What Remarque does instead is to challenge the reader to not choose a side. He wants the reader to see what all anti-war novelists want readers to see, which is quite simply that war is bad. How is it that this author achieves this virtually flawlessly while others struggle to put out something mediocre at best? The answer is in how the authors personify the war itself. While most authors will have the main character's best friend killed off giving him just the motivation he needed to lop the head off of some unsuspecting high-ranking official, bringing the awful war to a halt, Remarque has his characters come right out to the reader and ponder what the motivation for this war really is. He then goes further and has his main character wonder about his own personal motivation, and he can find none. The catch: he has no motivation for not returning to the war.

The only sanctuary Baumer finds in all of this is the company of his comrades, whether sexing up some women across the river, on the front line facing death, or longing for the comrades while on leave, Baumer feels more whole with them than with his family at home. He even goes as far as to call these men his brothers, and unlike other war novels, Remarque actually goes out of his way to let the reader know that Baumer means this quite literally. By doing that, he makes the novel less about the war and more about the characters and their relationships with each other. This creates a cause and effect where, during the few scenes of the actual war, readers are even more disgusted with it, bringing Remarque that much closer to his goal of proving that war is bad.

What I expected to get out of this book was some sort of commentary on the political motivations behind the First World War.
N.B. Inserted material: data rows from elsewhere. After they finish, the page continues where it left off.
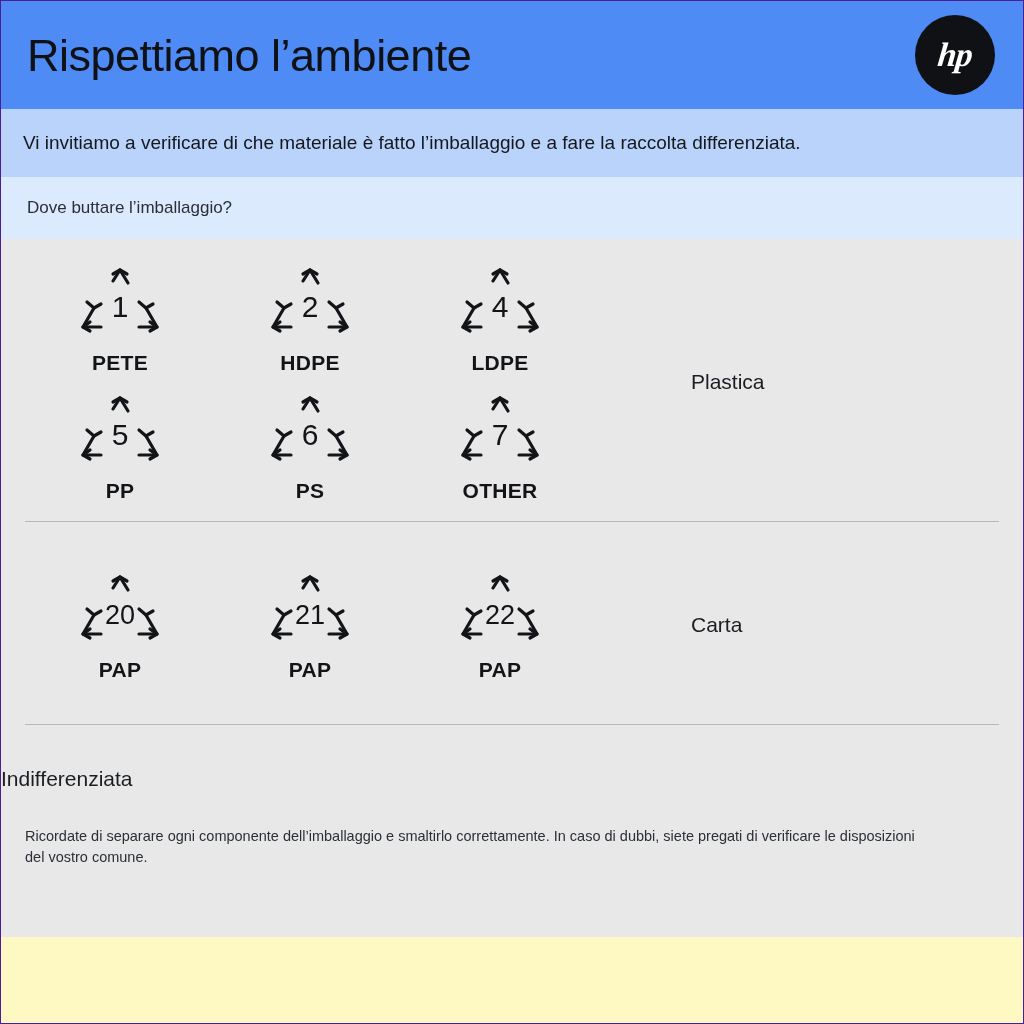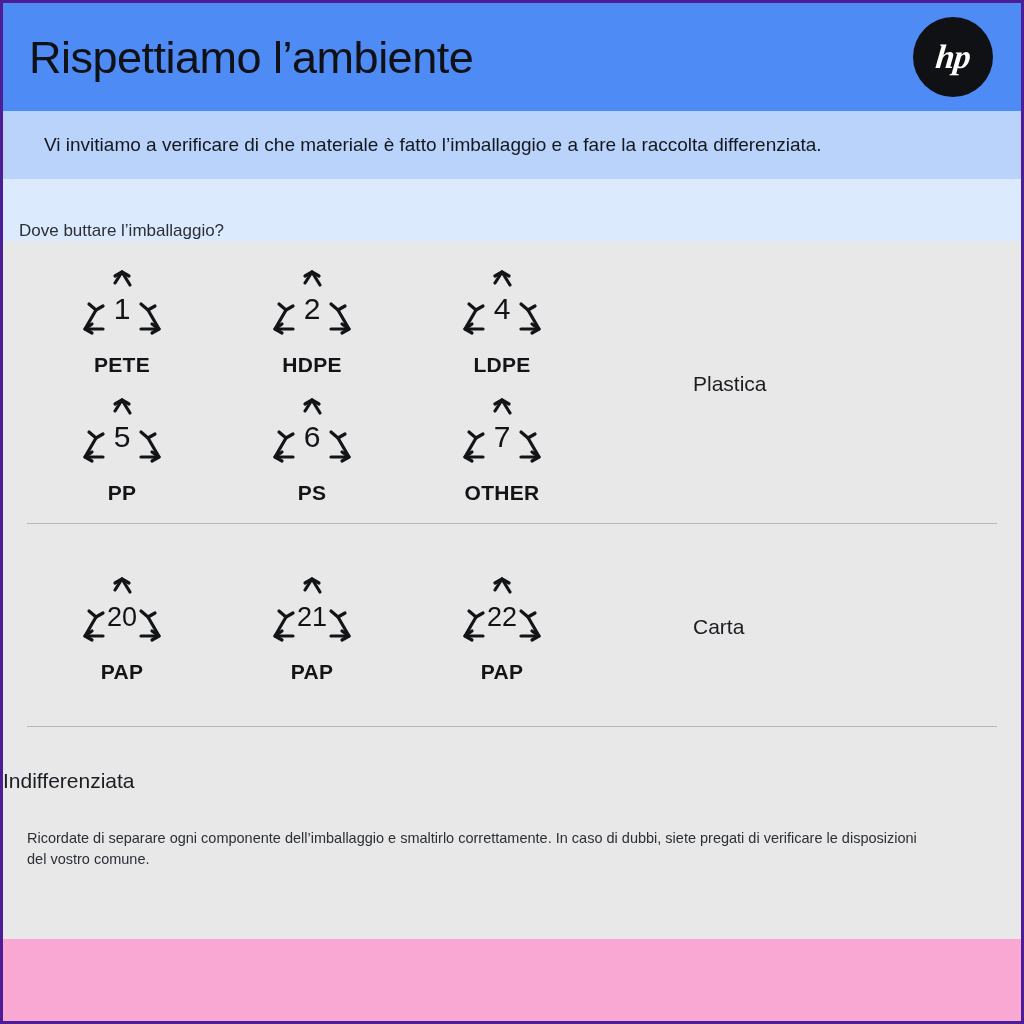--- a/index.html
+++ b/index.html
@@ -17,9 +17,9 @@
     position: relative;
     width: 1024px;
     height: 1024px;
-    background: #f9a8d4;
-    box-sizing: border-box;
-    border: 3px solid #4c1d95;
+    background: #fef9c3;
+    box-sizing: border-box;
+    border: 1px solid #4c1d95;
   }
 
   

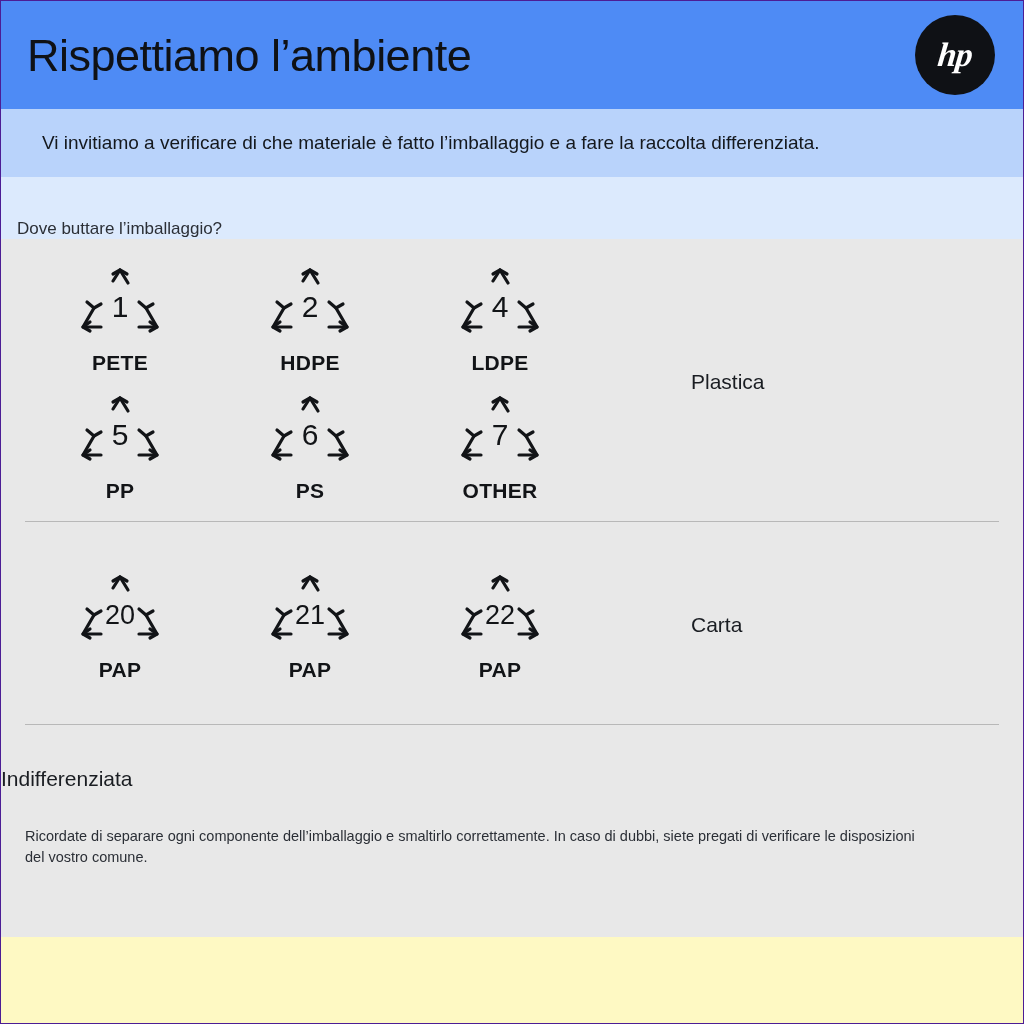--- a/index.html
+++ b/index.html
@@ -68,7 +68,7 @@
     height: 68px;
     display: flex;
     align-items: center;
-    padding: 0 41px;
+    padding: 0 22px;
     box-sizing: border-box;
   }
   .band-intro-text {

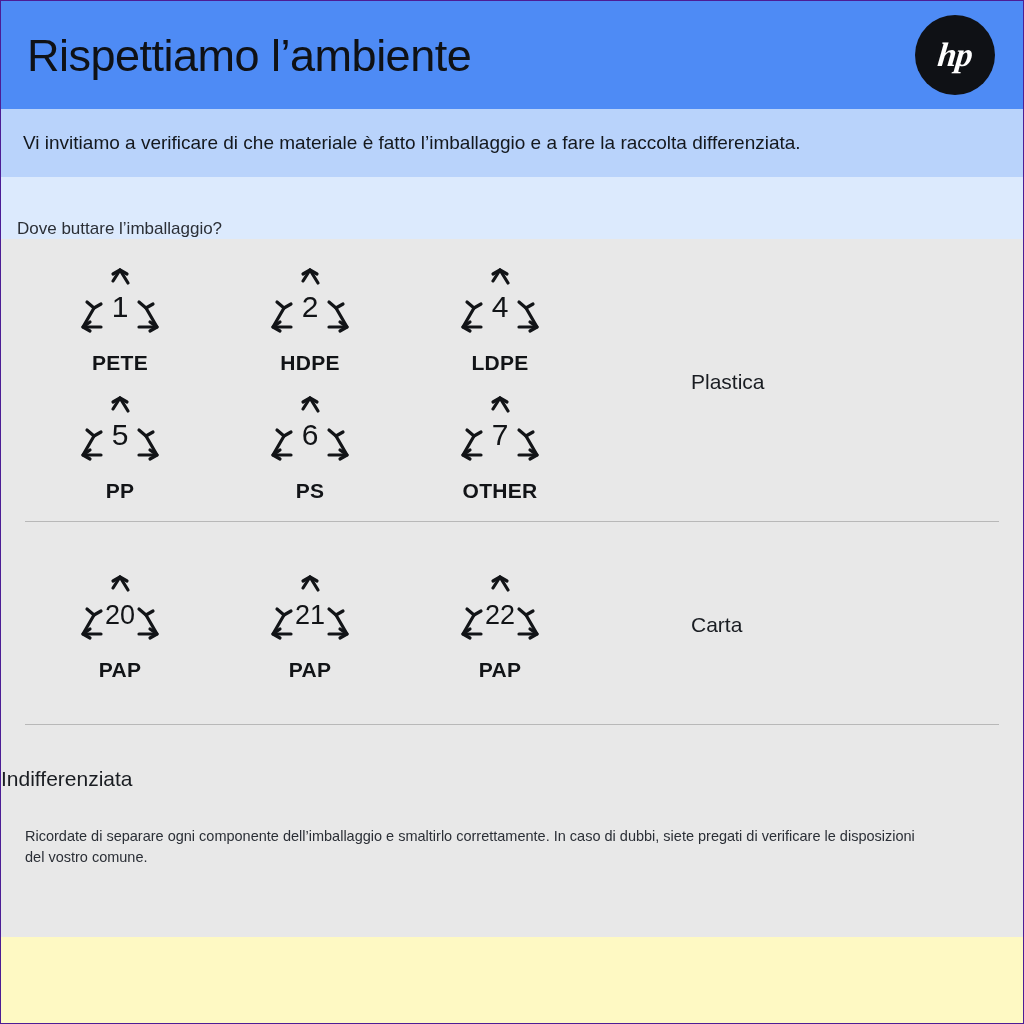--- a/index.html
+++ b/index.html
@@ -79,8 +79,8 @@
     background: #dceafd;
     height: 62px;
     display: flex;
-    align-items: flex-end;
-    padding: 0 16px;
+    align-items: center;
+    padding: 0 26px;
     box-sizing: border-box;
   }
   .band-question-text {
What I got instead was an insight to turn-of-the-century Germany and the struggles its residents dealt with while trying to fight a war nobody quite understood. I expected to get a clearer concept of the why's and the how's of the war. Instead, it all became even more blurred, not because the author didn't know what he was doing, but because there is no honest way to show what nobody knew. This book was truly about war at its finest hour, and that in itself should be enough to cause anyone to think two, three, four times before causing war, before declaring war, before signing up for war. Remarque finally drove home the point that we all knew all along but didn't quite understand: War. Is. Bad.